IRBM, Merck Research Laboratories Rome, Via Pontina km 30,600, Pomezia, 00040 Rome, Italy.
Bioorg Med Chem Lett. 2011 Sep 15;21(18):5274-82. doi: 10.1016/j.bmcl.2011.07.031. Epub 2011 Jul 14.
The Hedgehog (Hh-) signalling pathway is a key developmental pathway and there is a growing body of evidence showing that this pathway is aberrantly reactivated in a number of human tumors. Novel agents capable of inhibiting this pathway are sought, and an entirely novel series of smoothened (Smo) antagonists capable of inhibiting the pathway have been identified through uHTS screening. Extensive exploration of the scaffold identified the key functionalities necessary for potency, enabling potent nanomolar Smo antagonists like 91 and 94 to be developed. Optimization resulted in the most advanced compounds displaying low serum shift, clean off-targets profile, and moderate clearance in both rats and dogs. These compounds are valuable tools with which to probe the biology of the Hh-pathway.

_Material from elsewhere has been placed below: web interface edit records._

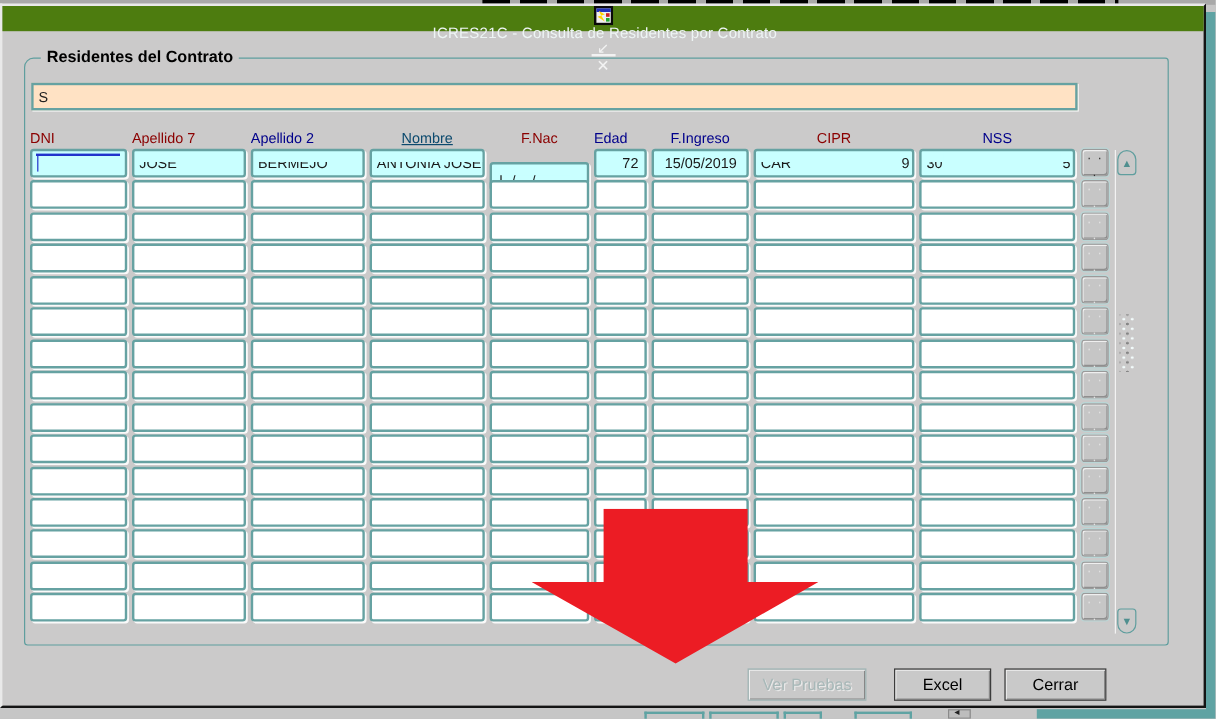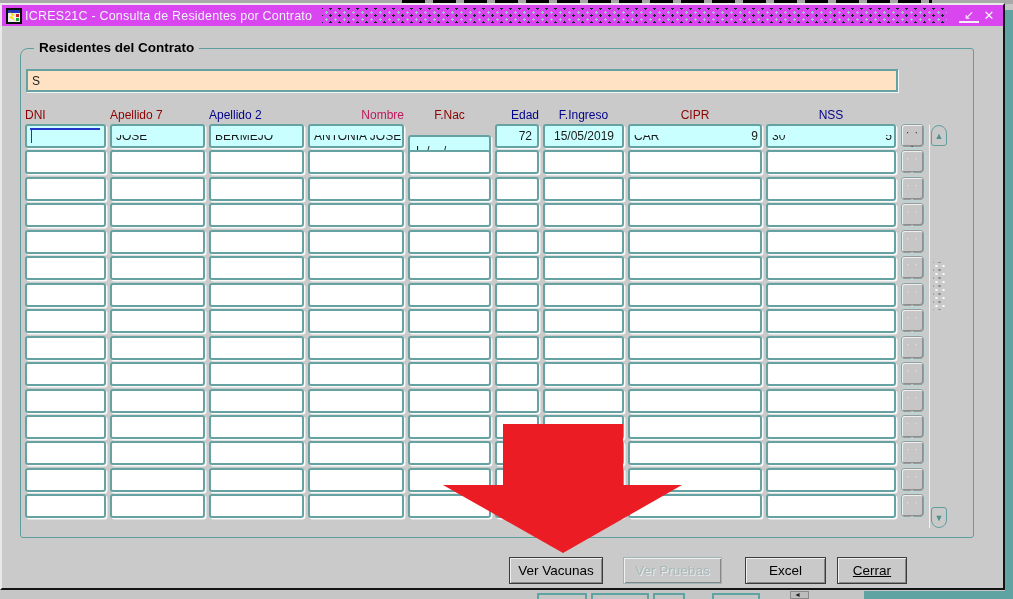--- a/index.html
+++ b/index.html
@@ -102,7 +102,7 @@
 
   <div id="win">
 
-    <div id="titlebar" style="background: #d946ef;">
+    <div id="titlebar" style="background: #4d7c0f; flex-direction: column;">
       <svg id="app-icon" viewBox="0 0 16 16">
         <rect x="0" y="0" width="16" height="16" fill="#0a0a0a"></rect>
         <rect x="2" y="2" width="12" height="12" fill="#efefef"></rect>

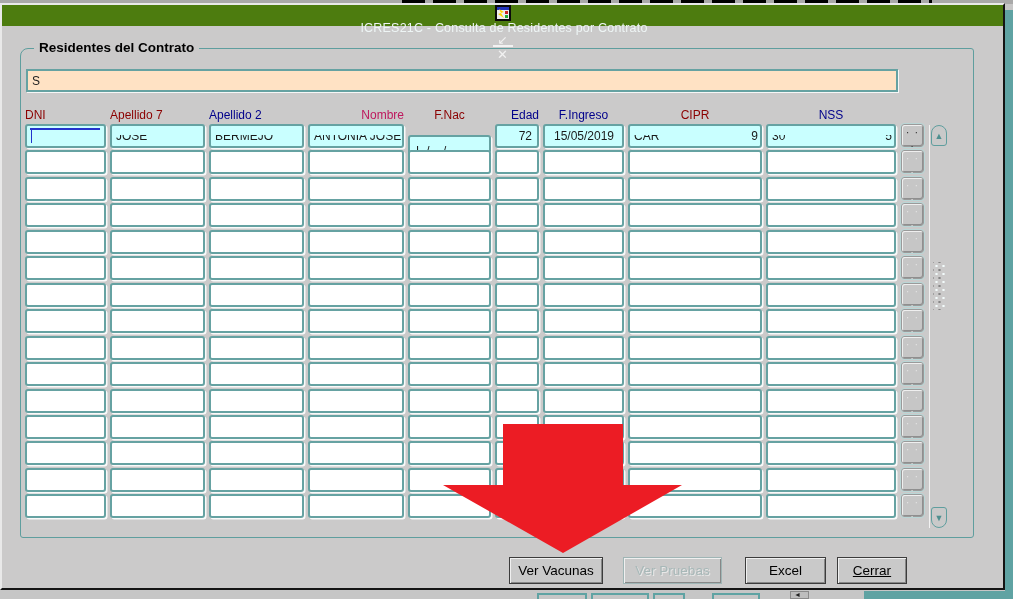--- a/index.html
+++ b/index.html
@@ -127,7 +127,7 @@
         <div class="hdr" style="left: 23px; width: 81px; text-align: left; color: rgb(139, 0, 0);">DNI</div>
         <div class="hdr" style="left: 108px; width: 95px; text-align: left; color: rgb(139, 0, 0);">Apellido 7</div>
         <div class="hdr" style="left: 207px; width: 95px; text-align: left; color: rgb(0, 0, 139);">Apellido 2</div>
-        <div class="hdr" style="left: 306px; width: 96px; text-align: right; color: #be185d;">Nombre</div>
+        <div class="hdr" style="left: 306px; width: 96px; text-align: center; color: #0c4a6e; text-decoration: underline;">Nombre</div>
         <div class="hdr" style="left: 406px; width: 83px; text-align: center; color: rgb(139, 0, 0);">F.Nac</div>
         <div class="hdr" style="left: 493px; width: 44px; text-align: right; color: rgb(0, 0, 139);">Edad</div>
         <div class="hdr" style="left: 541px; width: 81px; text-align: center; color: rgb(0, 0, 139);">F.Ingreso</div>

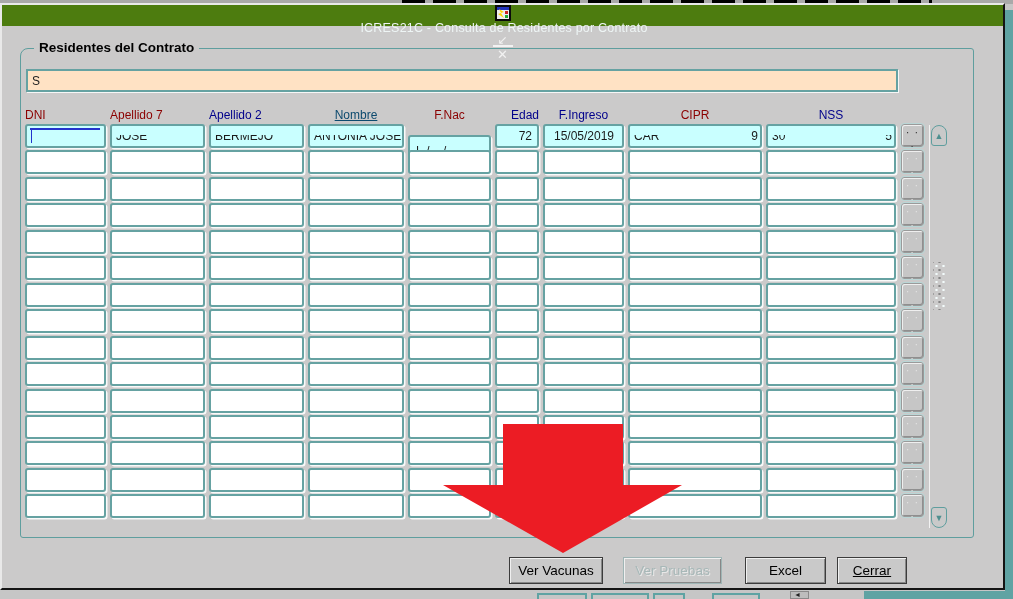--- a/index.html
+++ b/index.html
@@ -129,7 +129,7 @@
         <div class="hdr" style="left: 207px; width: 95px; text-align: left; color: rgb(0, 0, 139);">Apellido 2</div>
         <div class="hdr" style="left: 306px; width: 96px; text-align: center; color: #0c4a6e; text-decoration: underline;">Nombre</div>
         <div class="hdr" style="left: 406px; width: 83px; text-align: center; color: rgb(139, 0, 0);">F.Nac</div>
-        <div class="hdr" style="left: 493px; width: 44px; text-align: right; color: rgb(0, 0, 139);">Edad</div>
+        <div class="hdr" style="left: 493px; width: 44px; text-align: left; color: rgb(0, 0, 139);">Edad</div>
         <div class="hdr" style="left: 541px; width: 81px; text-align: center; color: rgb(0, 0, 139);">F.Ingreso</div>
         <div class="hdr" style="left: 626px; width: 134px; text-align: center; color: rgb(139, 0, 0);">CIPR</div>
         <div class="hdr" style="left: 764px; width: 130px; text-align: center; color: rgb(0, 0, 139);">NSS</div>

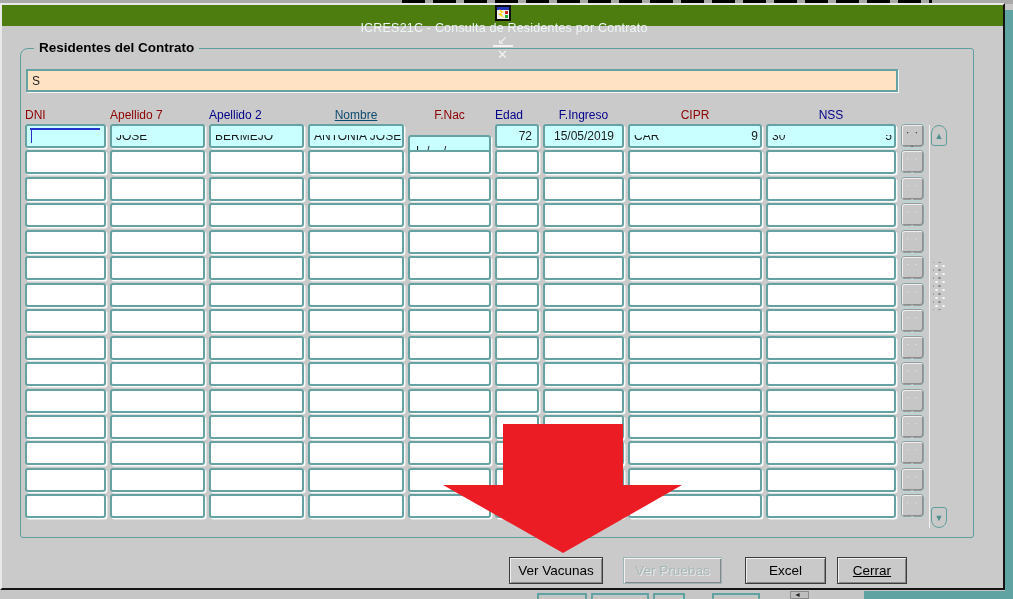--- a/index.html
+++ b/index.html
@@ -304,7 +304,6 @@
       <div class="sb-btn down">▼</div>
     </div>
 
-    <div class="btn" id="btn-0" style="left:507px;width:94px;">Ver Vacunas</div>
     <div class="btn disabled" id="btn-1" style="left:621px;width:99px;">Ver Pruebas</div>
     <div class="btn" id="btn-2" style="left:743px;width:81px;">Excel</div>
     <div class="btn" id="btn-3" style="left:835px;width:70px;text-decoration:underline;">Cerrar</div>

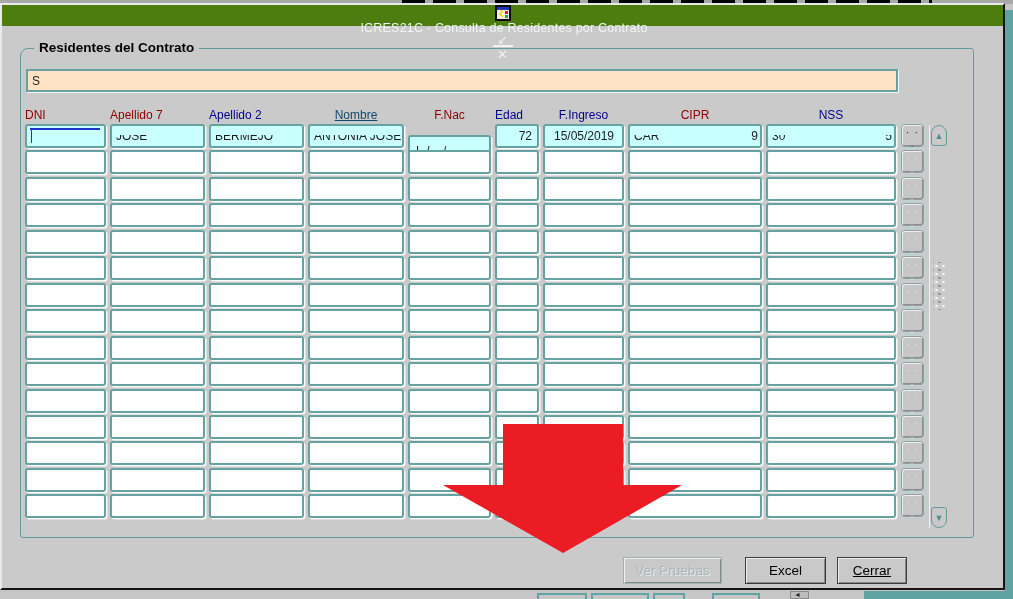--- a/index.html
+++ b/index.html
@@ -306,7 +306,7 @@
 
     <div class="btn disabled" id="btn-1" style="left:621px;width:99px;">Ver Pruebas</div>
     <div class="btn" id="btn-2" style="left:743px;width:81px;">Excel</div>
-    <div class="btn" id="btn-3" style="left:835px;width:70px;text-decoration:underline;">Cerrar</div>
+    <div class="btn" id="btn-3" style="left:835px;width:85px;">Cerrar</div>
   </div>
 
   <svg id="arrow" viewBox="0 0 239 130">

刺猬(Hh-)信号通路是一个关键的发育途径,越来越多的证据表明,该途径在许多人类肿瘤中异常重新激活。人们正在寻找能够抑制该途径的新型药物,通过高通量筛选,已经鉴定出了一系列能够抑制该途径的新型 smoothened(Smo)拮抗剂。通过对支架的广泛探索,确定了产生效力所必需的关键功能,从而开发出了具有强效的纳摩尔 Smo 拮抗剂,如 91 和 94。进一步优化得到的最先进的化合物显示出低血清漂移、清晰的非靶点特征和在大鼠和狗体内中等的清除率。这些化合物是研究 Hh 途径生物学的有价值的工具。